The Polarity of Normality

May 29, 2006 16:45


May 29th, 2006.  Days after wild weekends are always fraught with the most horrible hangover, save today.  This morning was normal.  I liked it that way.  Keri's gone off to the Coast Guard, Heather and Chris are days away from moving out of town, and times are changing right before all of us.  I'm still not better yet, and I dont think normal is what Im supposed to be feeling.  It's getting to the point where maybe I'm supposed to move on.  And that I am.

Tomorrow's coming fast.  It always does.  But enough about tomorrow.  No worrying about something that may yet come to be was never my style anyway.  Tomorrow takes care of itself, especially if you're willing to take care of the much more difficult and demanding today.  Everything has a nice way of falling into place, even if it isn't your way.  The universe is fun that way.  I'm guessing someone somewhere is trying to break it down with a slide rule, scientific calculator, and a whole lot of pencils.  Either that or it's the lot tossing around chicken bones, glyphs, and circles of blood.  No matter really...whatevers going to happen because it can or cannot happen for no reason or any reason at all or nothing.  Yeah, our universe just plain loves that.  Random...were all random.

On to much more solid and less sublime things, like the big going away party that was on Saturday night, though every part of me felt like it was Sunday (my new sleeping cycle is probably responsible, playing havoc with my perceptions and all).  I think everyone there had a great time, especially Keri and Heather.  Keri wore her hooker boots, which suited me just fine...yay for naughty knee highs.  So 60's but so sexy on any lady.  Super Jenn knew how to throw a proper party, as I bounced from more or less everyone there.  Everyone sort of knew everyone else, if not by name, but by face or reputation.  Super Dave even showed up, which was cool...and I spent a lot of time talking to Daniel, Annie, and Kyle, who welcomed me to a few (understatement) shots of Disaronno.  Good stuff.  Warm, pleasant, and not the Greek Fire that a shot of Bacardi 151 undoubtedly is.
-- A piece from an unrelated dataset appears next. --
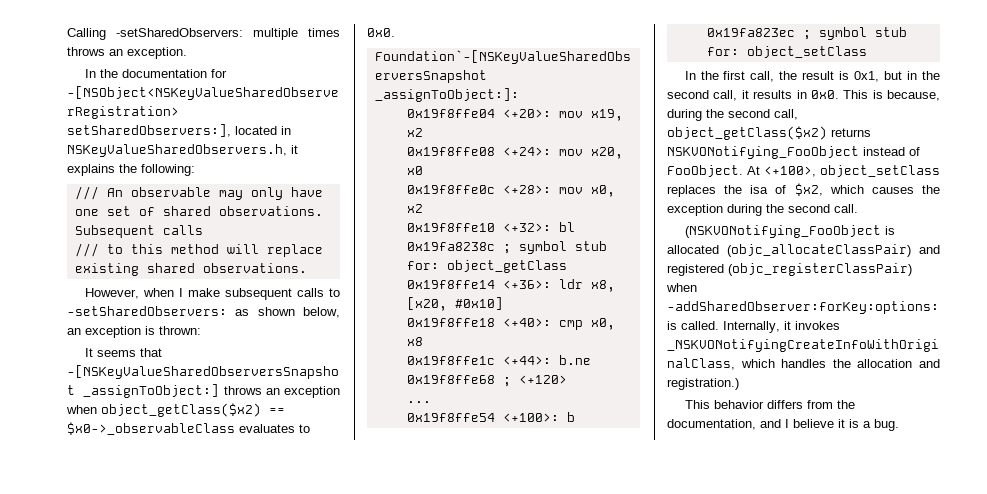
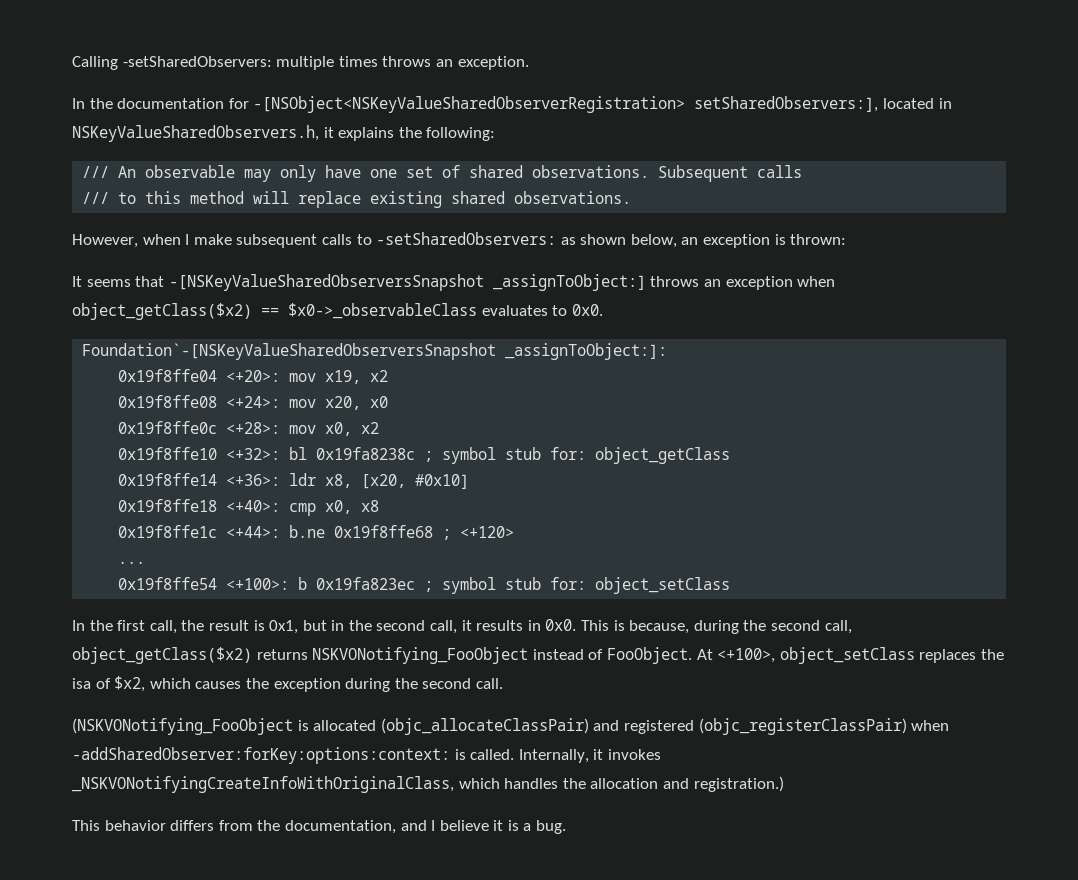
- (NSKVONotifying_FooObject is allocated (objc_allocateClassPair) and registered (objc_registerClassPair) when -addSharedObserver:forKey:options: is called.
+ (NSKVONotifying_FooObject is allocated (objc_allocateClassPair) and registered (objc_registerClassPair) when -addSharedObserver:forKey:options:context: is called.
Some folks asked me about whether or not I was back to being the usual me.  But I deftly dodged it all with my usual "I'll explain later" response.  I'll talk, but not today.  My brain's still off center regarding everything.  Almost better, but that could be a lie to myself to move things along.  Better to say, it's going along.

The party ran really late, and I rightfully dont remember much about how I woke up on the living room floor (I rolled off the couch, it appeared), but it was surprisingly comfortable.  Fun had by all.  I wondered if this was what fun was supposed to be.  The whole of Sunday was spent in bed.  My kind of recovery day.

Sunday night, however, was a completely different animal.  I decided that going downtown seemed like the thing to do, so off I was...into some serious traffic!  Memorial Day crowds were out everywhere, and it was a minor miracle that I got a brilliant parking spot off of my usual Jefferson Street.

The entry line for Independent Bar was ridiculously long...lots of unfamiliar faces, which I could only assume were the just newly minted high school grads, the Thursday night emo kids, and various other curious masses.  I let Clara cut in line to my spot, and in we were.

I spent much of the night running around the large crowds, and ran into Jenn and Keri, who gave me back my dog tags, which I apparently took off before I slept the night before.  I finally found a nice corner with Jose, Tim, and Jud, so life was good and I could enjoy a cig without burning someone accidentally.

Near the end of the night I spent talking to Amanda, Gian, and Steff for a bit about tattoos and other such doings.  Oz and I talked a whole lot about the DaVinci Code, and about the Knights Templar, which was very interesting indeed.  Amanda and I talked about etiquette and thats all gone to hell, and about her display name of her MySpace, and what it meant.  After that I bid farewell to Keri (gonna miss that girl) and Super Jenn, and off I was back home.  Not the most spectacular of nights, thanks to the ridiculous overcrowding, but it was a good night nonetheless.  Everyone seemed to have a good time.  Note to self: don't go out on the eve of Memorial Day.  I had no idea it would be that crazy.  I didn't even get into everyone else who I saw...it was a lot of people, all at once.

Whenever I get back from my 2 week sabbatical while I play Army...thing's should get back to some kind of normality.  I know what I have to do, plans abound, thoughts floating around in the craziest places, but I know what I have to do.  When I get back into town, I won't be around for long.  First stop: Miami.  Got to see Gina, havent done that in a while, plus it helps that it'll be Summer full on.  Next after that: Seoul, South Korea, to see Keary, Olga, and my favorite niece Aubry.  Might be gone for a long time on that trip, depending on my mood.  Then, it's decision time, and everything will either change very little, or change a whole lot.  Flip a coin.  That's all I can reveal for now.

So, yes, normality, need a toast for that.  Although it would help if we all knew what the hell normality meant in the first place.